Я обнял его и поцеловал. Но потом опять не выдержал и удивился.
— Да ведь ты едва школьную скамью оставил! Ах!
— Пять лет уж, дяденька.
— Неужто уж пять лет!
— Даже немного больше. Нет, вы вот кому подивитесь — Самогитскому! Всего на один курс старше меня, а на днях уж в Погорелов послан!
— Вот, я думаю, чья маменька-то не нарадуется!
— У него, mon oncle, нет настоящей маменьки. То есть, коли хотите, она есть, но… vous concevez?[7] Он — сирота, но сирота, так сказать… государственный!
— Гм… понимаю! Эти сироты всегда… Это, дружок, и в мое время случалось. Служишь, бывало, служишь, только что местечко для себя облюбуешь — и вдруг тебе на голову… «сирота»!
— Так, и вы, значит, знакомы с этими разочарованиями?
— Я, голубчик, все знаю. Я и славы видел, и срамоты видел — все у меня на глазах прошло! Ты спроси, чего я только не видал!
— Да, говорят, интересные у вас воспоминания есть.
— Есть-таки. Бывали интересные вещи и в наше время, но, полагаю, что теперь их вдвое больше, и если б ты, например, наблюдал, то, наверное, всякого из нас, стариков, за пояс бы заткнул.
— Почему же вы так думаете?
— Да просто потому, что в наше время жизнь как-то ровнее шла, стало быть, и интересного в ней сравнительно меньше было. Подкладкой-то ей, положим, служили те же самые непредвиденность и неприкрытость, что и теперь, но люди, которые пользовались этой подкладкой, были солиднее. Они понимали, что известные жизненные условия для них выгодны, и пользовались ими, как могли; но они не дразнились, не утверждали во всеуслышание, что это те самые условия, лучше которых нет и не будет. Они знали, что такого тезиса нельзя приличным образом поддержать и что болтливость и хвастовство могут только компрометировать, но никак не защитить. Поэтому в наше время была строгость, но не было ненависти; бывали действия, суровые, неумолимые, но не было вывертов, презрения и наглости. Мрачно было, мой друг, в наше время, но хоть тем хорошо, что «питореску»[8] подлого не так много было. Живешь-живешь, бывало, в «объятьях сладкой тишины» — и ничего-то бьющего в глаза! И только когда-когда что-то шевельнется. Герой вдруг появится, который один целую армию полицейских разобьет, или такой уж мерзавец, что даже прочие мерзавцы — и те удивляются, как его земля носит. Ну, разумеется, интересно: возьмешь и запишешь.
— Так, значит, по-вашему, нынче интересных вещей больше?
— Больше, мой друг.
— Представьте, я этого никогда не замечал!
— И не заметишь, потому что ты сам среди этой суматохи живешь. А вот, если, по обстоятельствам, придется тебе от фельдмаршальства-то отказаться да к сторонке отойти, — вот тогда все эти интересности сами собой и всплывут. Будет об чем и детям и внукам порассказать.
— Не знаю. Это для меня совсем ново. Во всяком случае, я думал и продолжаю думать, что никогда мы не пользовались такой свободой, как теперь, и что в этом отношении, по крайней мере, шаг вперед, сделанный нами…
— Свободно-то, даже очень свободно — помилуй, разве я не знаю!
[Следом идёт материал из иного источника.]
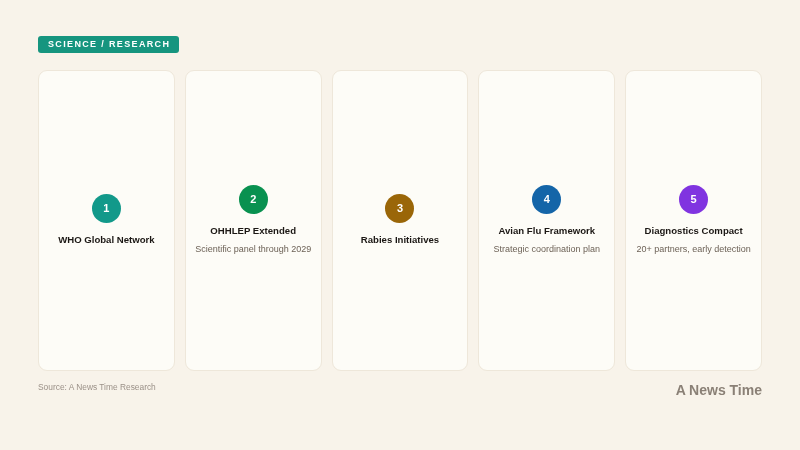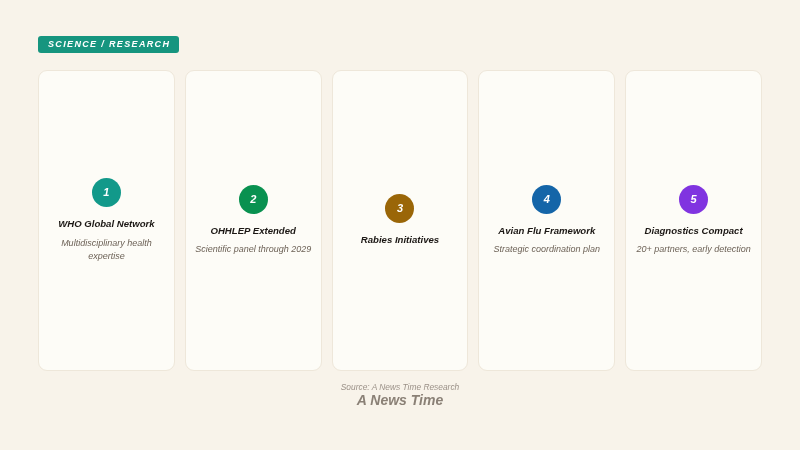--- a/index.html
+++ b/index.html
@@ -14,21 +14,20 @@
     overflow: hidden;
   }
   .page {
     position: relative;
     width: 800px;
     height: 450px;
     box-sizing: border-box;
     padding: 0 38px;
     display: flex;
     flex-direction: column;
-    font-style: italic;
   }
   
   .header {
     padding-top: 33px;
   }
   .kicker {
     display: inline-block;
     background: #16957f;
     color: #ffffff;
     font-size: 9px;
@@ -93,23 +92,21 @@
     margin-top: 6px;
     font-size: 9px;
     color: #6d6257;
     line-height: 1.42;
     max-width: 126px;
   }
   
   .footer {
     margin-top: 11px;
     display: flex;
-    align-items: center;
     justify-content: space-between;
-    flex-direction: column;
   }
   .source {
     font-size: 8.4px;
     color: #9b9188;
   }
   .brand {
     font-size: 14px;
     font-weight: bold;
     color: #8a8076;
   }
@@ -121,21 +118,20 @@
 
   <div class="header">
     <div class="kicker">SCIENCE / RESEARCH</div>
   </div>
 
   <div class="cards">
 
     <div class="card">
       <div class="badge" style="background: rgb(18, 153, 138);">1</div>
       <div class="card-title">WHO Global Network</div>
-      <div class="card-desc">Multidisciplinary health expertise</div>
     </div>
 
     <div class="card">
       <div class="badge" style="background: rgb(9, 145, 80);">2</div>
       <div class="card-title">OHHLEP Extended</div>
       <div class="card-desc">Scientific panel through 2029</div>
     </div>
 
     <div class="card">
       <div class="badge" style="background: rgb(154, 102, 8);">3</div>

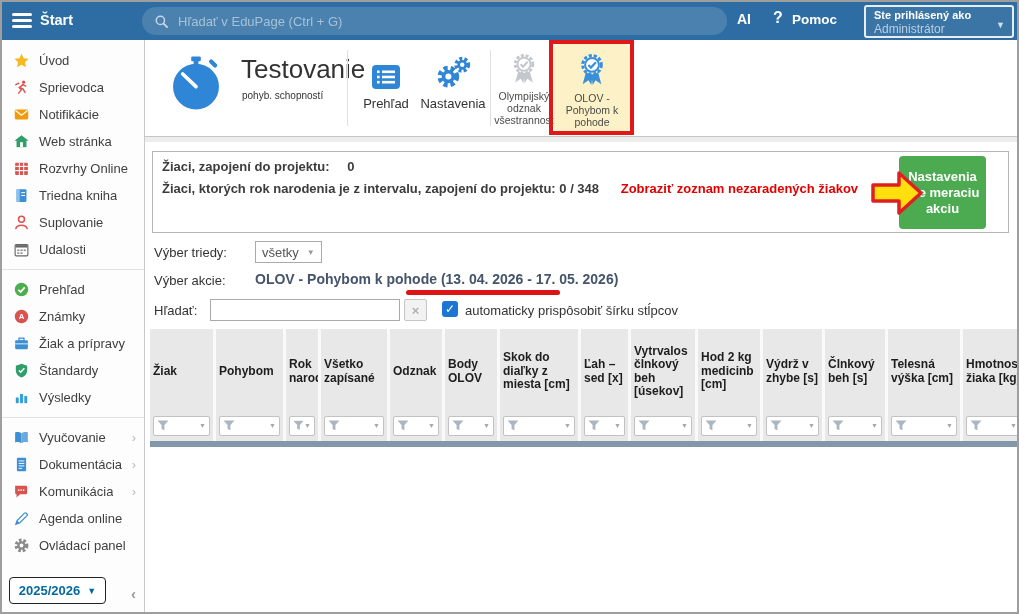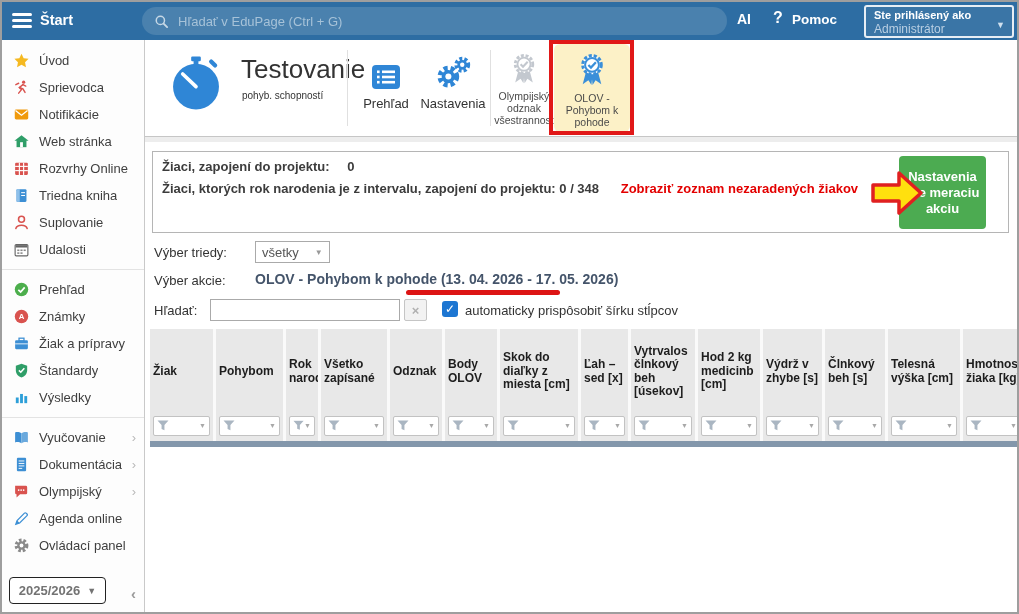--- a/index.html
+++ b/index.html
@@ -24,21 +24,21 @@
   .tb-user .caret { position:absolute; right:7px; top:13px; color:#cfe0ee; font-size:9px; }
 
   
   .sidebar { position:absolute; left:0; top:38px; bottom:0; width:143px; background:#fdfdfd; border-right:1px solid #c9c9c9; z-index:10; }
   .nav { padding-top:7px; }
   .nav-item { height:27px; display:flex; align-items:center; padding:0 8px 0 10px; cursor:pointer; }
   .nav-item .ic { width:18px; height:17px; flex:none; display:flex; align-items:center; justify-content:center; margin-right:9px; }
   .nav-item .lbl { font-size:13px; color:#3f3f3f; white-space:nowrap; overflow:hidden; }
   .nav-item .chev { margin-left:auto; color:#b9b9b9; font-size:13px; }
   .nav-divider { height:1px; background:#e3e3e3; margin:6px 0; }
-  .year-select { position:absolute; left:7px; bottom:8px; width:97px; height:27px; border:1.6px solid #222; border-radius:4px; background:#fff; display:flex; align-items:center; justify-content:center; gap:7px; font-size:13px; font-weight:600; color:#737373; cursor:pointer; }
+  .year-select { position:absolute; left:7px; bottom:8px; width:97px; height:27px; border:1.6px solid #222; border-radius:4px; background:#fff; display:flex; align-items:center; justify-content:center; gap:7px; font-size:13px; font-weight:600; color:#0369a1; cursor:pointer; }
   .year-select .caret { font-size:9px; }
   .collapse-chev { position:absolute; right:8px; bottom:10px; color:#9a9a9a; font-size:15px; font-weight:bold; cursor:pointer; }
 
   
   .module-header { position:absolute; left:143px; top:38px; right:0; height:97px; background:#fff; border-bottom:1px solid #c6c6c6; z-index:5; }
   .module-header .band { position:absolute; left:0; right:0; bottom:-6px; height:5px; background:#ededed; }
   .mh-stopwatch { position:absolute; left:22px; top:14px; }
   .mh-title { position:absolute; left:96px; top:14px; font-size:26px; color:#333; }
   .mh-sub { position:absolute; left:97px; top:50px; font-size:10px; color:#333; }
   .mh-divider { position:absolute; top:10px; width:1px; height:76px; background:#e0e0e0; }
@@ -52,21 +52,21 @@
   
   .content { position:absolute; left:143px; top:140px; right:0; bottom:0; background:#fff; overflow:hidden; }
   .info-box { position:absolute; left:7px; top:9px; right:8px; height:82px; border:1px solid #b5b5b5; padding:7px 9px; }
   .info-line { font-size:13px; font-weight:bold; color:#3c3c3c; margin-bottom:7px; }
   .info-line .val { margin-left:14px; }
   .red-link { color:#e30000; font-weight:bold; font-size:13px; margin-left:18px; cursor:pointer; }
   .green-btn { position:absolute; right:22px; top:4px; width:87px; height:73px; background:#4cab51; border-radius:4px; color:#fff; font-weight:bold; font-size:13px; line-height:16px; text-align:center; display:flex; align-items:center; justify-content:center; padding:2px 6px; cursor:pointer; }
   .annot-arrow { position:absolute; left:726px; top:27px; z-index:6; pointer-events:none; }
 
   .row-class { position:absolute; left:9px; top:103px; font-size:13px; color:#333; }
-  .sel-box { position:absolute; left:110px; top:99px; min-width:56px; height:22px; border:1px solid #aaa; background:#fff; display:flex; align-items:center; gap:16px; padding:0 6px; font-size:13px; color:#555; cursor:pointer; }
+  .sel-box { position:absolute; left:110px; top:99px; min-width:56px; height:22px; border:1px solid #aaa; background:#fff; display:flex; align-items:center; gap:8px; padding:0 6px; font-size:13px; color:#555; cursor:pointer; }
   .sel-box .caret { color:#999; font-size:8px; }
   .row-action-label { position:absolute; left:9px; top:131px; font-size:13px; color:#333;text-align:right; }
   .row-action-value { position:absolute; left:110px; top:129px; font-size:14px; font-weight:bold; color:#44546a; white-space:nowrap; }
   .annot-underline { position:absolute; left:261px; top:148px; width:154px; height:5px; background:#dd1414; border-radius:3px; z-index:6; pointer-events:none; }
 
   .row-search-label { position:absolute; left:9px; top:161px; font-size:13px; color:#333; }
   .search-input { position:absolute; left:65px; top:157px; width:190px; height:22px; border:1px solid #aaa; font-size:13px; padding:0 5px; outline:none; font-family:"Liberation Sans", sans-serif; }
   .clear-btn { position:absolute; left:259px; top:157px; width:23px; height:22px; border:1px solid #c5c5c5; background:#f2f2f2; color:#b0b0b0; font-weight:bold; font-size:13px; display:flex; align-items:center; justify-content:center; border-radius:2px; cursor:pointer; }
   .checkbox { position:absolute; left:297px; top:159px; width:16px; height:16px; background:#1d76d2; border-radius:3px; color:#fff; font-size:12px; line-height:16px; text-align:center; cursor:pointer; }
   .checkbox::after { content:"✓"; }
@@ -312,21 +312,21 @@
         <span class="ic">
             <svg width="17" height="17" viewBox="0 0 24 24">
               <path d="M3 4 H18 A2 2 0 0 1 20 6 V14 A2 2 0 0 1 18 16 H10 L5 20.5 V16 A2 2 0 0 1 3 14 Z" fill="#d9534f"></path>
               <g fill="#fff">
                 <circle cx="8" cy="10" r="1.2"></circle>
                 <circle cx="11.5" cy="10" r="1.2"></circle>
                 <circle cx="15" cy="10" r="1.2"></circle>
               </g>
             </svg>
           </span>
-        <span class="lbl">Olympijský</span>
+        <span class="lbl">Komunikácia</span>
         <span class="chev">›</span>
       </div>
       <div class="nav-item">
         <span class="ic">
             <svg width="17" height="17" viewBox="0 0 24 24">
               <path d="M4 20 L5.8 14.8 L16.2 4.4 A1.6 1.6 0 0 1 18.5 4.4 L19.8 5.7 A1.6 1.6 0 0 1 19.8 8 L9.4 18.4 Z" fill="none" stroke="#3d8fd4" stroke-width="1.8"></path>
               <path d="M4 20 L5.8 14.8 L9.4 18.4 Z" fill="#3d8fd4"></path>
             </svg>
           </span>
         <span class="lbl">Agenda online</span>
Но непредвиденность… ах, эта непредвиденность! Представь себе, вот я стар-стар, а все-таки меня ежечасно какая-то оторопь берет. Ходишь иногда один и думаешь: вольно мне теперь, на что вольнее! Что хочу, то и делаю! И в десятую долю никогда так свободно не дышала моя грудь, как дышит нынче! И вдруг какая-то неприятная дрожь. А что, дескать, коли, по обстоятельствам, придется вверх ногами ходить?
— Но ведь это пустяки, mon oncle! вы очень хорошо понимаете, что пустяки!
— Понимаю-то понимаю, а все-таки…
— Все-таки боитесь… пустяков!
— Клянусь, боюсь. Никогда этого со мной не бывало, даже при Бироне не было — вот, брат, как я давно живу! — а нынче, как спать ложиться иду, непременно обе двери, и на парадную лестницу, и на черную, осмотрю: крепко ли заперты? И ночью не раз встанешь — послушаешь.